[Activity] If a line below contains the string "none", return that line.

[Data provided]
-.-.-

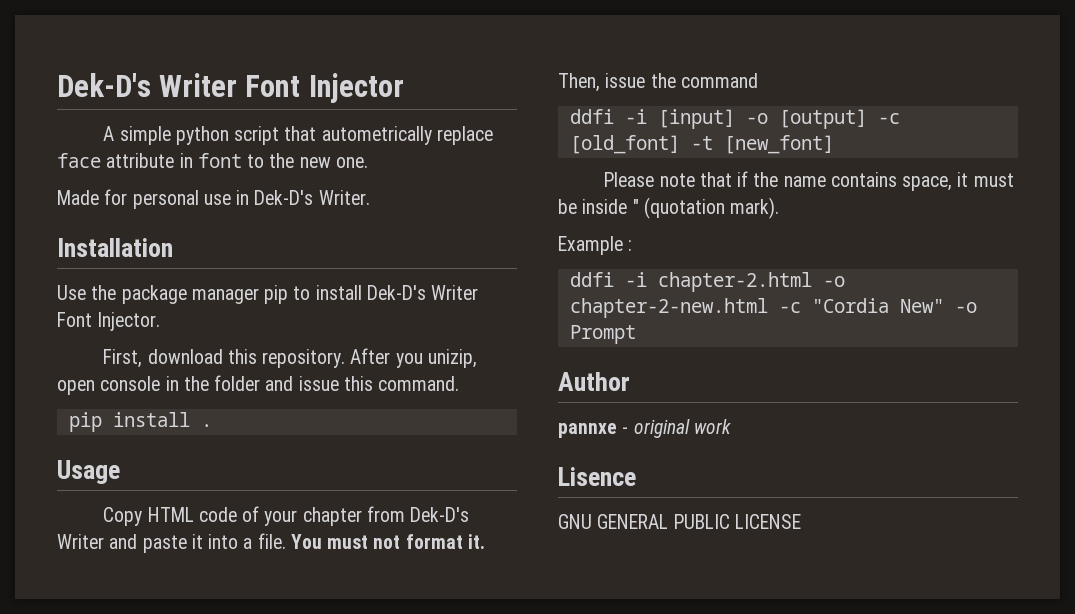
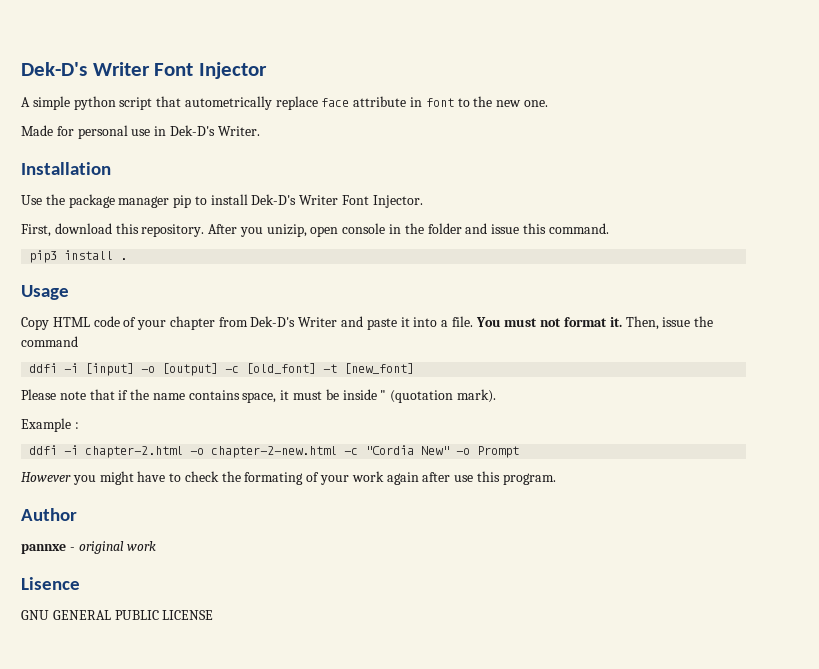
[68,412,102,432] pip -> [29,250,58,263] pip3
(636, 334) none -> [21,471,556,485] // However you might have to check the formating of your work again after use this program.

-.-.-

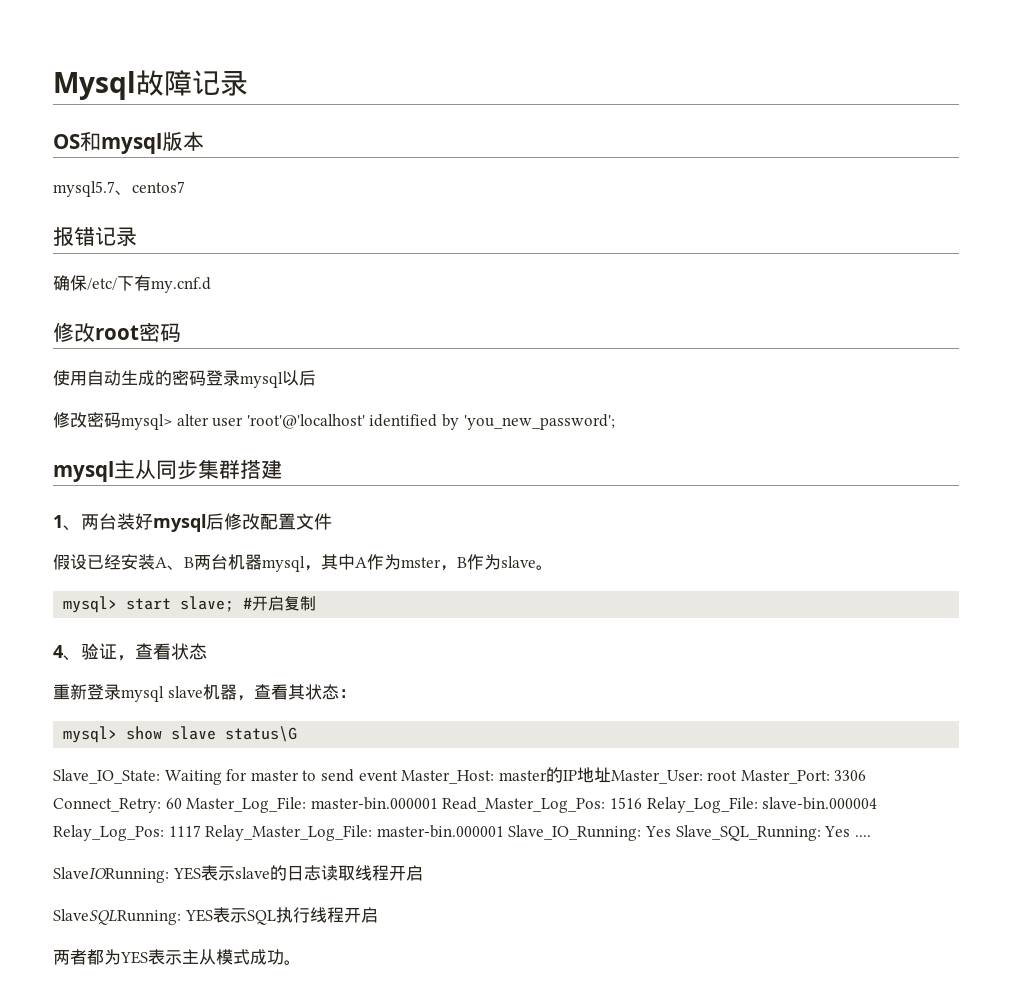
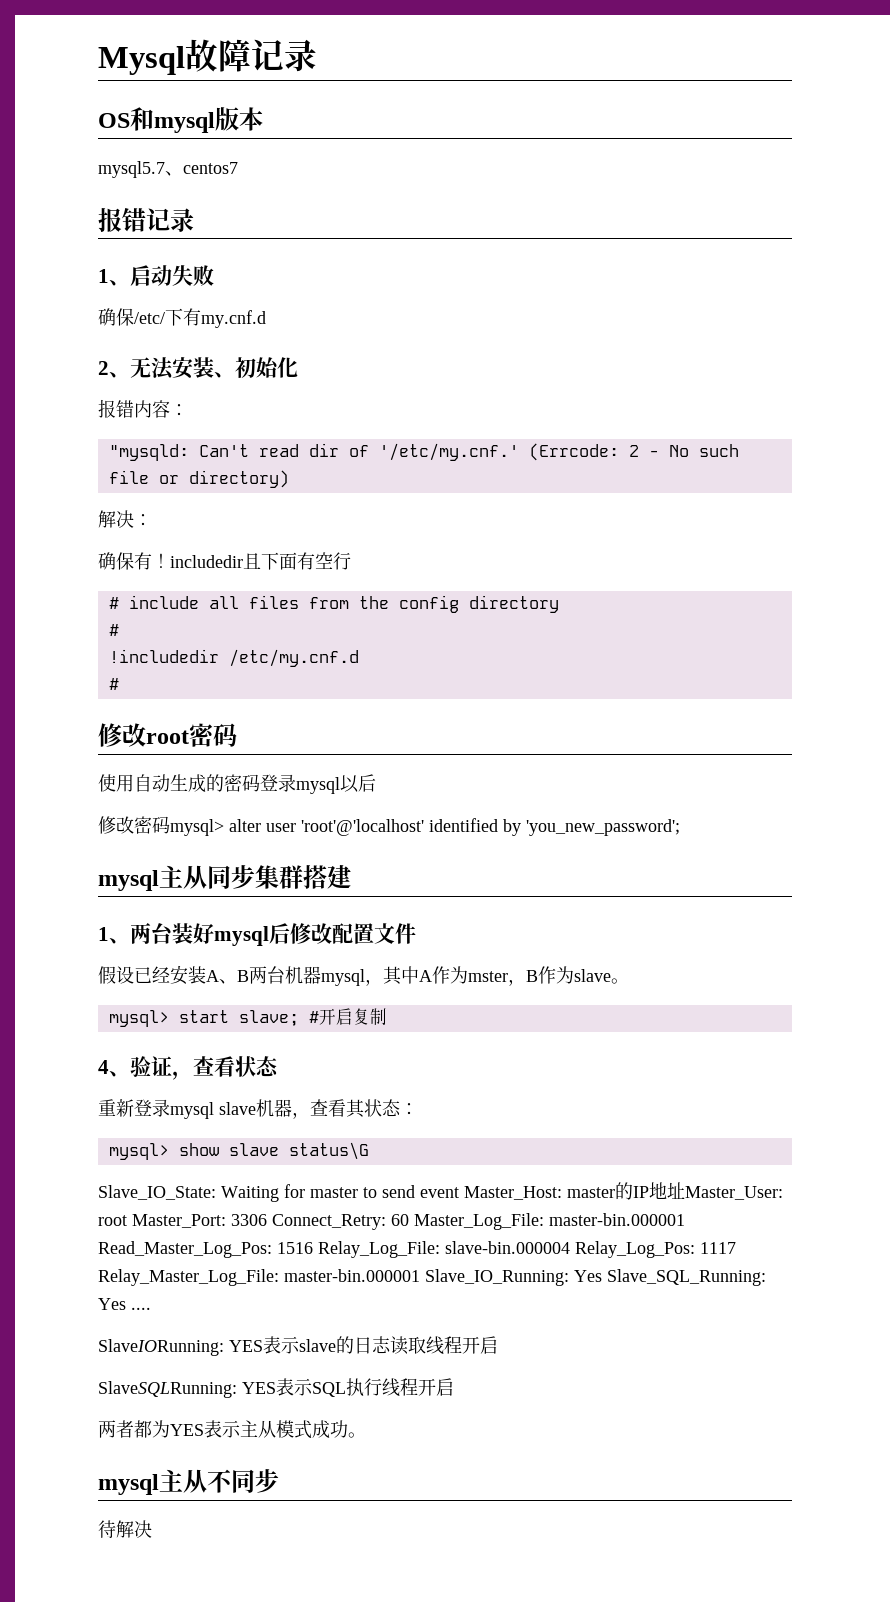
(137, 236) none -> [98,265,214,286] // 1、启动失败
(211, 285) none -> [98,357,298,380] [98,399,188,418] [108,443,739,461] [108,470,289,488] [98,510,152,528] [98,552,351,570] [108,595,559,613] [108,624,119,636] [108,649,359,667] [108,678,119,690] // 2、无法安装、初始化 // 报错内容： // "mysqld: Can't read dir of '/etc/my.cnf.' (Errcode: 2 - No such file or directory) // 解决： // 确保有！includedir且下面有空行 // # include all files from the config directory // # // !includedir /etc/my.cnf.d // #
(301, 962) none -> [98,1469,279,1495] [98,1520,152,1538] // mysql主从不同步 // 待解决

-.-.-

[The completed task]
(636, 334) none -> [21,471,556,485] // However you might have to check the formating of your work again after use this program.
(137, 236) none -> [98,265,214,286] // 1、启动失败
(211, 285) none -> [98,357,298,380] [98,399,188,418] [108,443,739,461] [108,470,289,488] [98,510,152,528] [98,552,351,570] [108,595,559,613] [108,624,119,636] [108,649,359,667] [108,678,119,690] // 2、无法安装、初始化 // 报错内容： // "mysqld: Can't read dir of '/etc/my.cnf.' (Errcode: 2 - No such file or directory) // 解决： // 确保有！includedir且下面有空行 // # include all files from the config directory // # // !includedir /etc/my.cnf.d // #
(301, 962) none -> [98,1469,279,1495] [98,1520,152,1538] // mysql主从不同步 // 待解决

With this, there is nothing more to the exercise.